麻酔薬の他に、リラックスさせる漢方薬や、術後に目覚めやすくする漢方薬を組み合わせて使用していたというのです!
青洲は麻酔手術の前に半夏瀉心湯、術後の覚腥促進に三黄瀉心湯などを用いたという記録があります。
現代では麻酔薬と一緒に他の薬を使うのが常識になっていますが、この方法が西洋で普及したのは、全身麻酔が始まってから50年後なので、90年も前に現代と同じ方法が用いられていたということになるでしょうか。
今では西洋医学に重きを置くことになってしまい、漢方はすたれてしまい非常に残念ですが、当時の日本では漢方を使いこなす医師が存在していたということです。
華岡青洲の「通仙散」はどんな薬か
弟子の本間玄調の記録によると、通仙散の配合は
- 曼陀羅華八分
チョウセンアサガオのこと。有毒植物で、経口後30分程度で口渇が発現し,体のふらつき、幻覚、妄想、悪寒など覚醒剤と似た症状が現れる。 - 草烏頭二分
トリカブト日本三大有毒植物の一つ。花が古来の衣装である鳥兜・烏帽子、鶏のとさかに似ているから。塊根を乾燥させたものは漢方薬や毒として用いられる。 - 白芷(びゃくし、“し”は草冠に止)二分
消炎・鎮痛・排膿・肉芽形成作用がある。皮膚の痒みをとる。日本薬局方にも記載。血管拡張と消炎の作用から、肌を潤しむくみを取る。 - 当帰二分
補血、強壮、鎮痛、鎮静などの目的で、婦人薬、冷え症用薬、保健強壮薬、精神神経用薬、尿路疾患用薬等の処方に高頻度で配合されます。 - 川芎(せんきゅう)二分
婦人薬,冷え症用薬,皮膚疾患用薬,消炎排膿薬とみなされる処方に多く配合されています。

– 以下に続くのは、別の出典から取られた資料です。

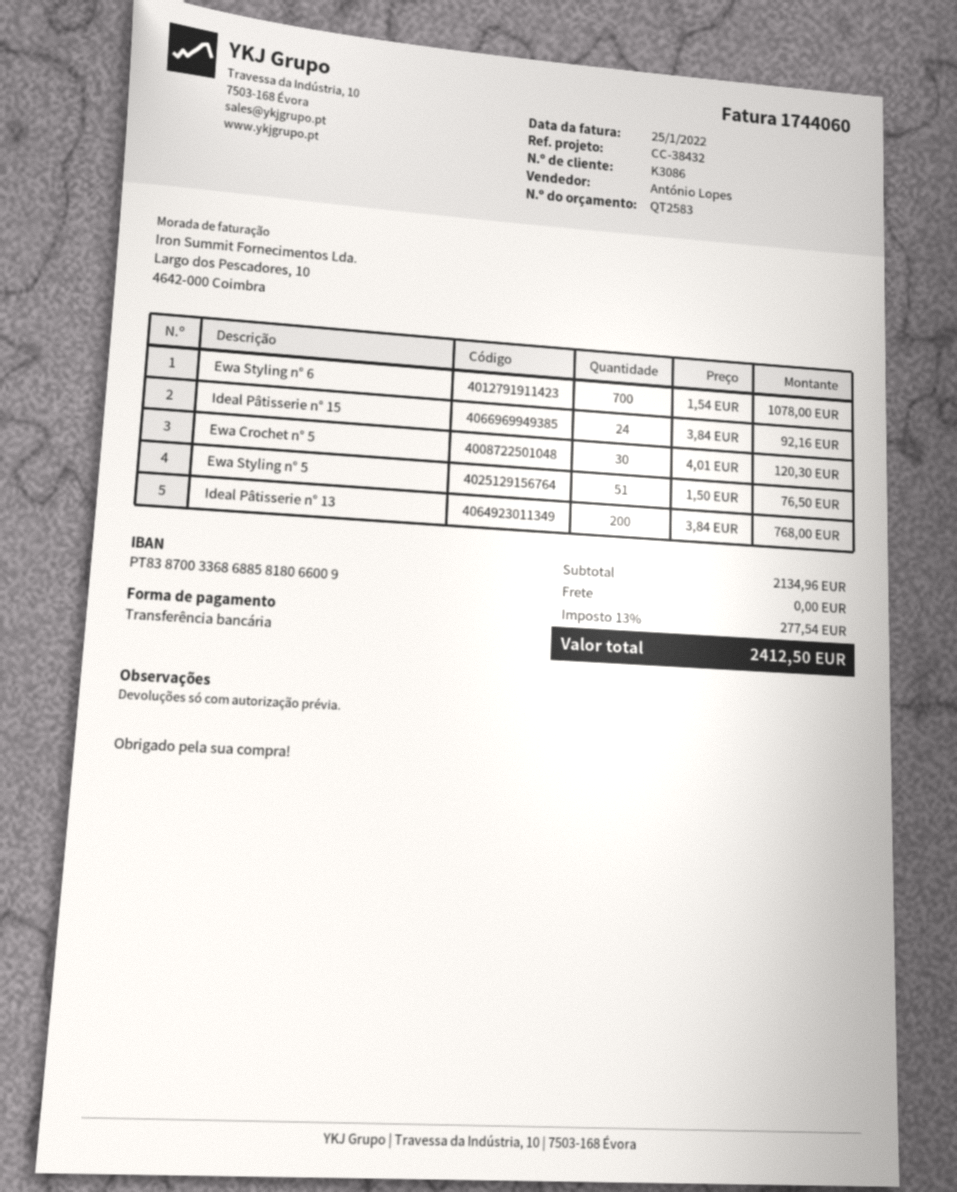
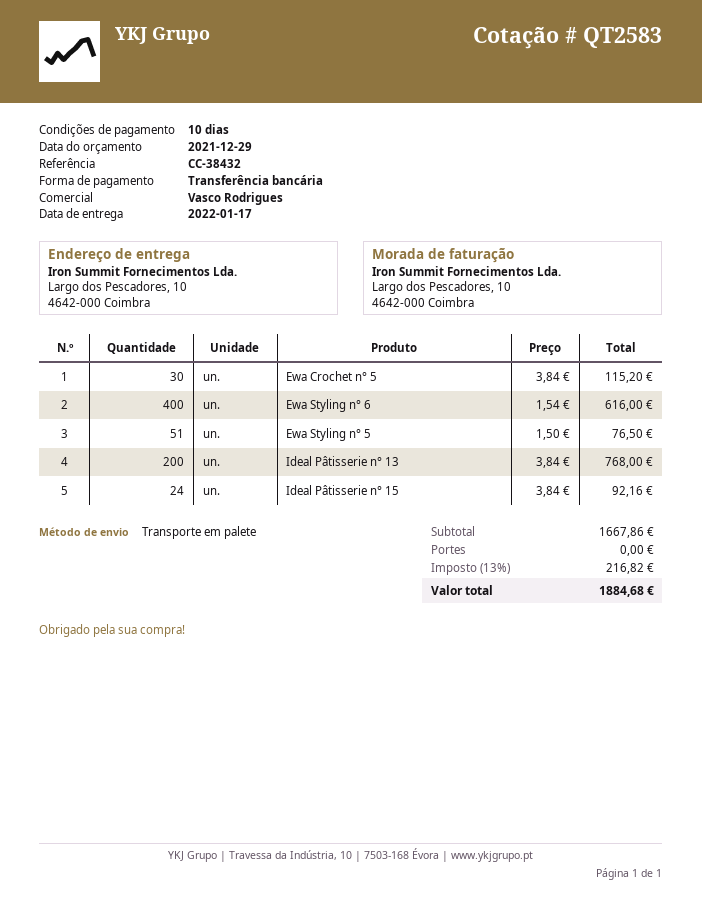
sales rep: António Lopes -> Vasco Rodrigues
Ewa Styling n° 6: 700 x 1.54 = 1078.00 -> 400 x 1.54 = 616.00
Ewa Crochet n° 5: 30 x 4.01 = 120.30 -> 30 x 3.84 = 115.20
subtotal: 2134.96 -> 1667.86
tax: 13% = 277.54 -> 13% = 216.82
total: 2412.50 -> 1884.68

これらを細かく砕いて煎じ、滓を除いたものを煮詰め、温かいうちに飲むと2~4時間で効果が表れたということです。
ただ、使っている曼陀羅華はチョウセンアサガオ、草烏頭とはトリカブトのことで、いずれも用いる量によっては命を落とす有毒の薬です。
配合量を決めるのに、繰り返し動物実験で割り出したということです。
動物実験を経ても、実母と妻の人体実験の際、母の死、妻の失明という大きな犠牲の上に全身麻酔薬「通仙散」が作られました。
華岡青洲、そして母、妻の偉業は計り知れません。
華岡青洲の医術の現在
残念ながら通仙散が効くには時間がかかるのが弱点でした。
そのため、緊急の手術や、野戦病院などでの要求に応えられませんでした。
さらに麻沸散では、浅い麻酔状態しか得られないため、麻酔を早く効かせて、効果を自在に調節することが必要とされる時代の要求に応えることができなかったのす。

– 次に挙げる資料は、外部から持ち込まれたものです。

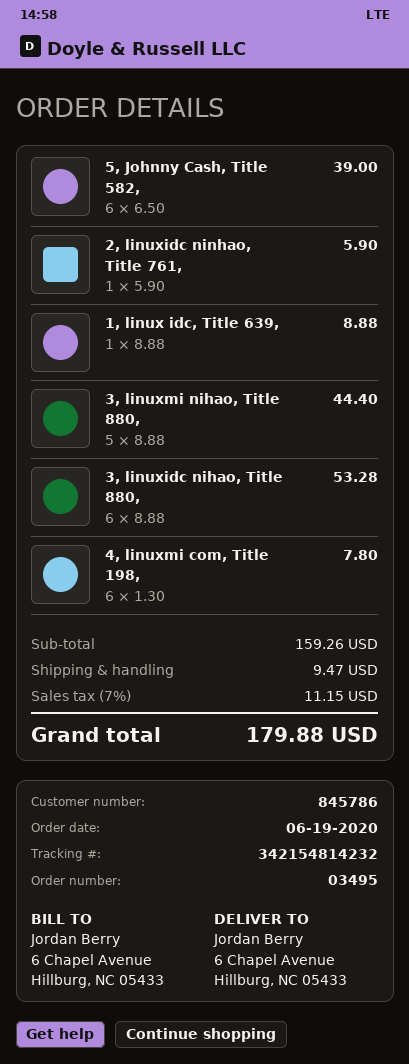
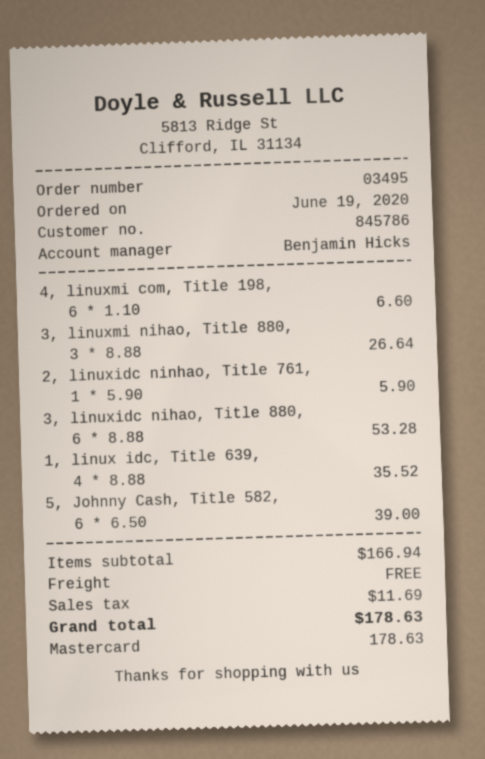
1, linux idc, Title 639,: 1 x 8.88 = 8.88 -> 4 x 8.88 = 35.52
3, linuxmi nihao, Title 880,: 5 x 8.88 = 44.40 -> 3 x 8.88 = 26.64
4, linuxmi com, Title 198,: 6 x 1.30 = 7.80 -> 6 x 1.10 = 6.60
subtotal: 159.26 -> 166.94
shipping: 9.47 -> 0.00
tax: 11.15 -> 11.69
total: 179.88 -> 178.63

このため、幕末から明治維新にかけて、青洲の麻酔法は急速に衰退していきました。
けれども華岡青洲が考案した処方で、現在でも使われている薬があります。
十味敗毒湯、中黄膏、紫雲膏という薬です。
- 十味敗毒湯
蕁麻疹や湿疹などの皮膚トラブルの薬 - 中黄膏
腰痛、肩こり、関節痛の薬 - 紫雲膏
傷や火傷などの薬
華岡青洲の功績をたたえて
ちなみに日本麻酔学会のロゴマークはチョウセンアサガオなんです。
これは華岡青洲の功績をたたえて通仙散の主成分であるチョウセンアサガオを用いているということです。